La manifestation, qui a débuté à 18 heures, visait à dénoncer l'impérialisme américain et à promouvoir une solidarité internationaliste. Au milieu de slogans percutants et de pancartes colorées, les participants ont clamé des messages de soutien à la population vénézuélienne, critiquant vivement le rôle des États-Unis dans la crise politique du pays. Dans une déclaration à Ouest-France, un porte-parole de la CGT a déclaré : "Nous ne pouvons pas rester les bras croisés alors que des vies sont bouleversées par ce type d'agression.
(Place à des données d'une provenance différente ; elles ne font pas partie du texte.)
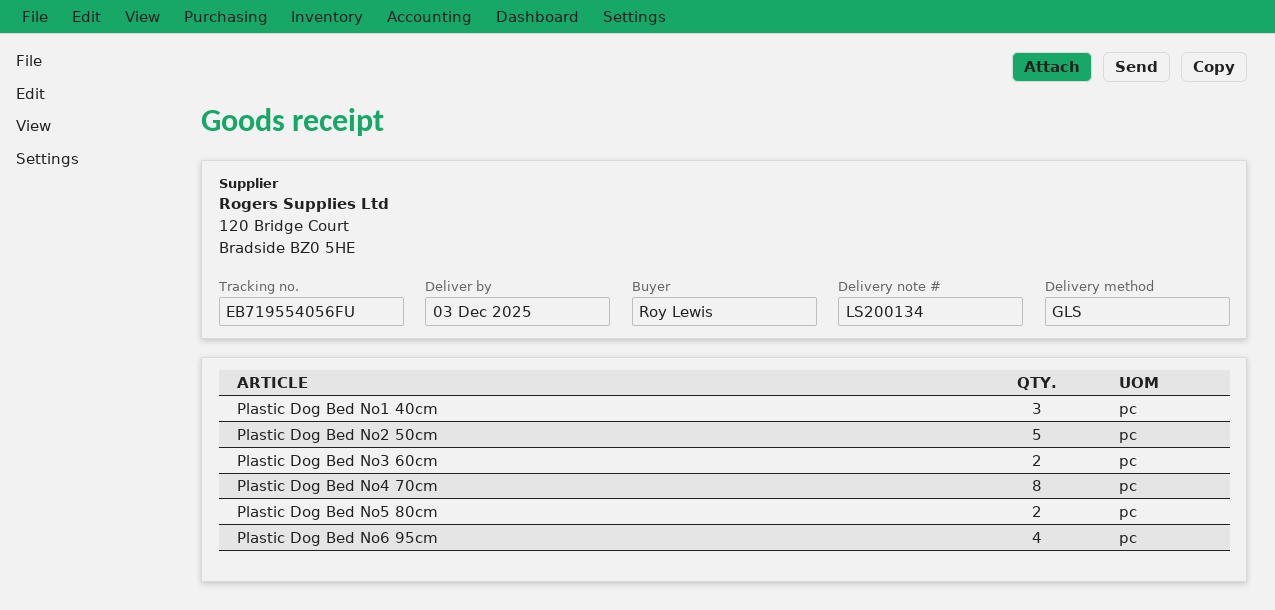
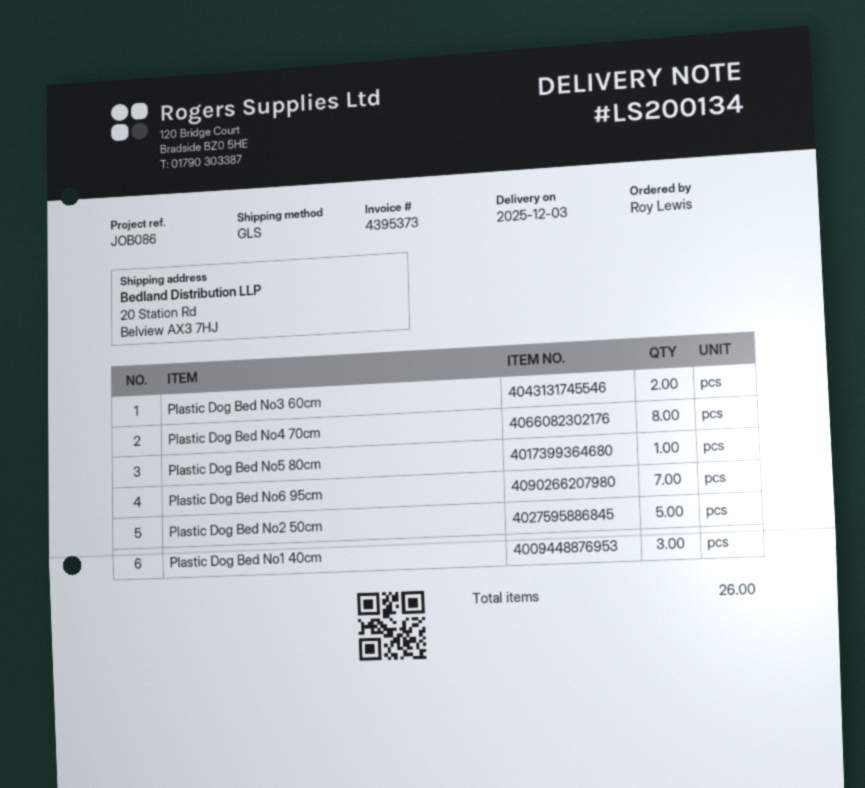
Plastic Dog Bed No5 80cm: 2 -> 1
Plastic Dog Bed No6 95cm: 4 -> 7

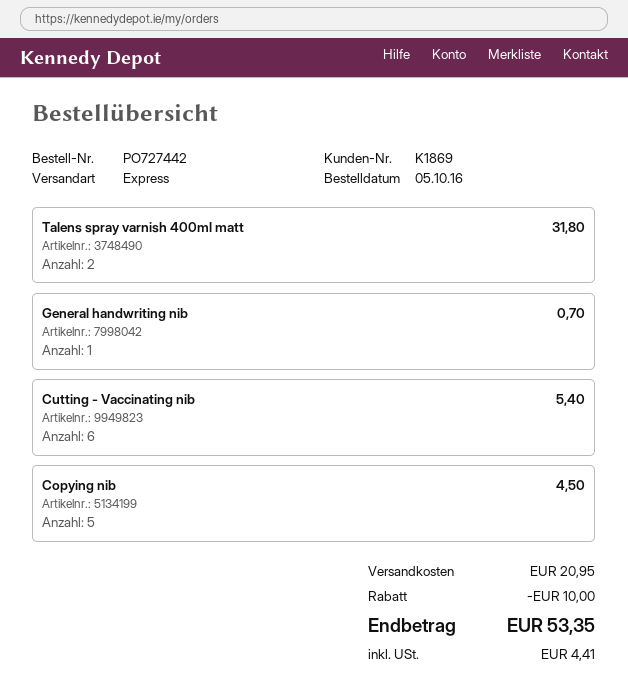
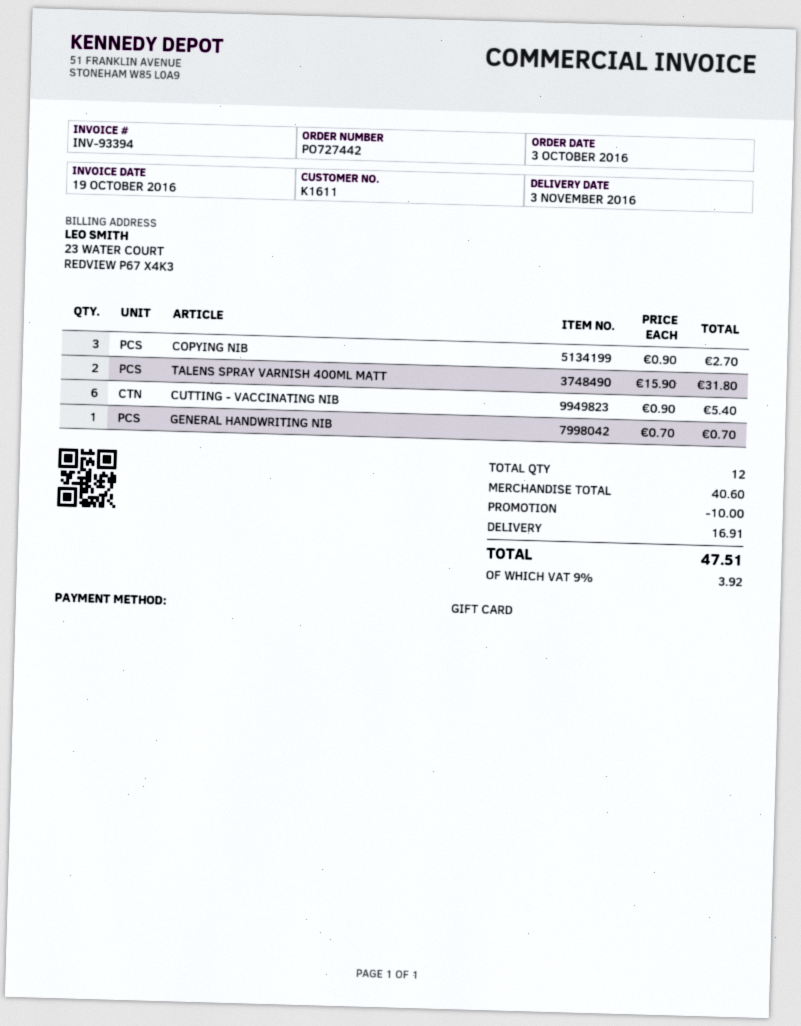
order date: 2016-10-05 -> 2016-10-03
customer number: K1869 -> K1611
Copying nib: 5 for 4.50 -> 3 for 2.70
shipping: 20.95 -> 16.91
tax: 4.41 -> 3.92
total: 53.35 -> 47.51

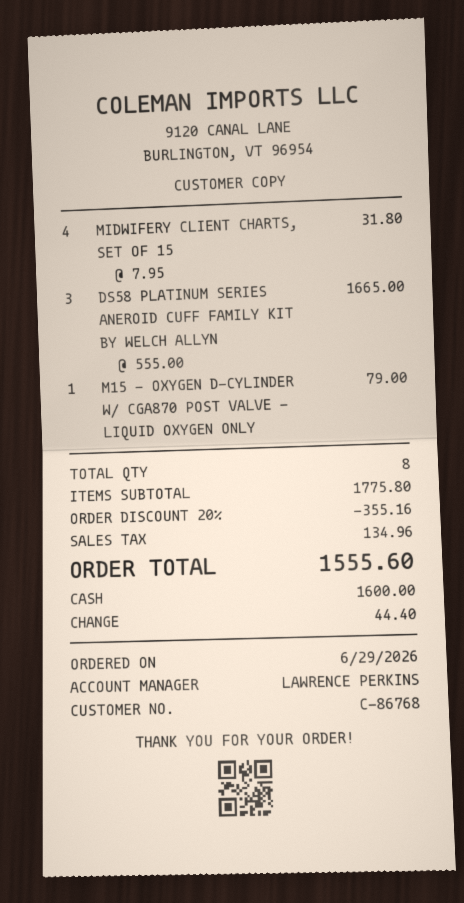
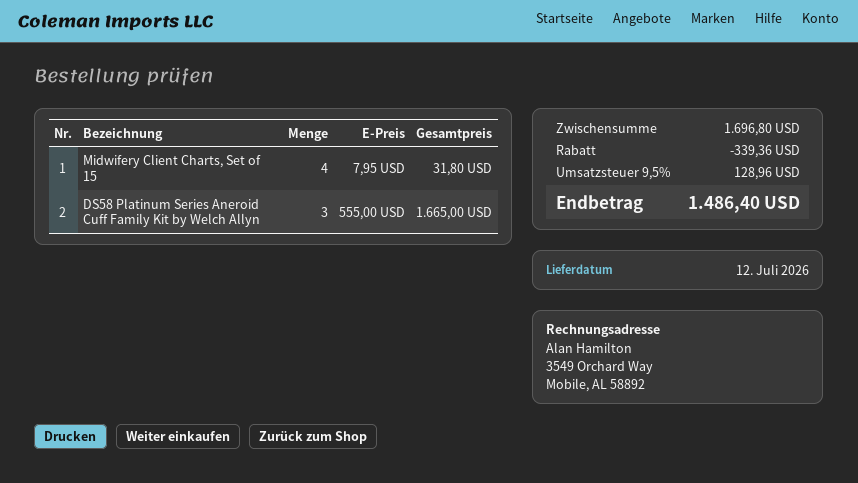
M15 - OXYGEN D-CYLINDER W/ CGA870 POST VALVE - LIQUID OXYGEN ONLY: 1 x 79.00 = 79.00 -> none
subtotal: 1775.80 -> 1696.80
discount: 355.16 -> 339.36
tax: 134.96 -> 128.96
total: 1555.60 -> 1486.40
Le peuple vénézuélien mérite notre appui dans cette période sombre."
En parallèle de cette mobilisation à Caen, des voix dissonantes se sont élevées à l'échelle nationale. Des analystes politiques soulignent que les attaques pourraient avoir des conséquences dévastatrices pour la stabilité de la région. Un expert des relations internationales de Sciences Po a évoqué les ramifications potentielles pour la sécurité en Amérique latine, suggérant que les États-Unis devraient redoubler d'efforts pour trouver des solutions diplomatiques. Selon les commentaires de France 24, la situation pourrait mener à des soulèvements populaires au Venezuela, maintenant déjà fragilisé par des années de crise économique et politique.
Alors que l'avenir politique du Venezuela reste incertain, la mobilisation à Caen représente un élan de solidarité qui résonne aux quatre coins de la France, où les opinions sur les interventions militaires américaines s'intensifient. En ce sens, les manifestants espèrent non seulement attirer l'attention sur leur cause, mais aussi inspirer d'autres à agir contre ce qu'ils considèrent comme une injustice manifeste.